During the Q&A portion of the event, one event guest asked for advice on how to raise children to be “kind, emphatic, and humble humans”. In response, Harry said how important it is for children to feel “love” and be given the opportunity to “be themselves”.
He also said that children should be given “rules” to follow and shared how he and Meghan respond to their children when they’re frustrated about something.
“If they have a moment of frustration, allow them to have that, and then talk to them about it afterwards,” Harry explained. “When they start and you say, ‘Do not do that,’ that’s not helping.”
He said his take on other people having moments of frustration is that “more of us as adults should be encouraged to have these outbursts, even if it’s into your pillow.”
The duke then said that expressing his anger into a pillow is “a practice [he] would love to be able to get into” and that “kids having those outbursts is part of growing up”.
He emphasised how vital it is for “love” to be felt in a household and that children can sense the different energies that their parents have with each other.

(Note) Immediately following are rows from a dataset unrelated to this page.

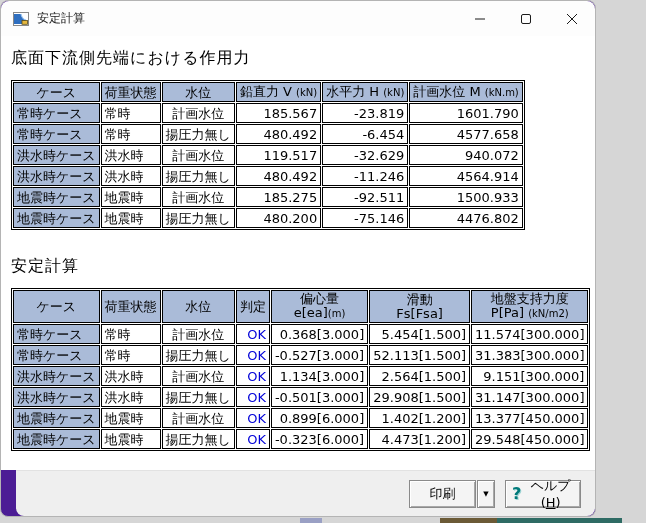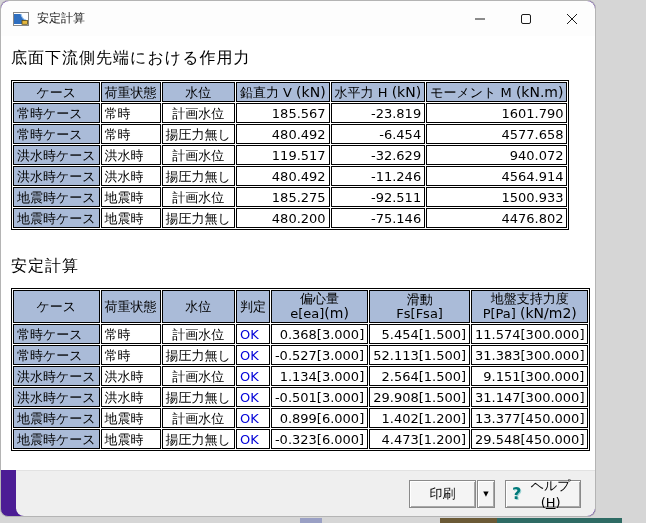"(kN)" .unit { font-size: 14px -> 10px }
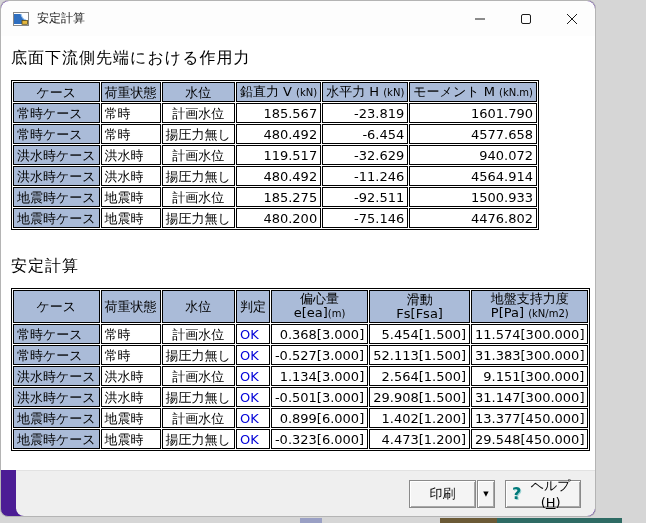"モーメント M" span { text: モーメント -> 計画水位 }
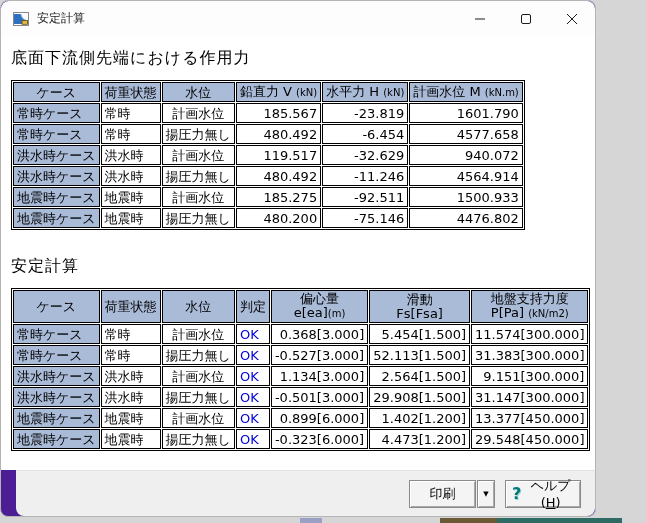"OK" td.cell-judge { text-align: left -> right }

“If you ever have a disagreement or you realise the energy is off between the two of you…If you have the ability to be able to, take it to a different room,” Harry continued.
He noted how he and his spouse don’t like the “idea of having [their arguments] in front of the kids”. He also “assumed that [his] parents,” the late Princess Diana and King Charles III “had a lot of those in front of [him],” which “may be where” his perspective on disagreements comes from.
Elsewhere in his conversation with Maté, Harry reflected on his childhood and how it impacted his parenting style. He spoke about the lack of hugs he received from members of the royal family as a child and how it has encouraged him to be a more affectionate father.
“It leaves me in the position now, as a father of two kids of my own, to make sure that I smother them with love and affection,” he said. “Not smother them to the point where they’re trying to get away and I’m like, ‘No, come here I need to hug you.”
He continued: “I, as a father, feel a huge responsibility that I don’t pass on any traumas, or any I guess negative experiences, that I’ve had as a kid or as a man growing up, and that’s work. That’s putting in the work and that’s daily being cautious of my behaviour and my reactions to both of my kids.”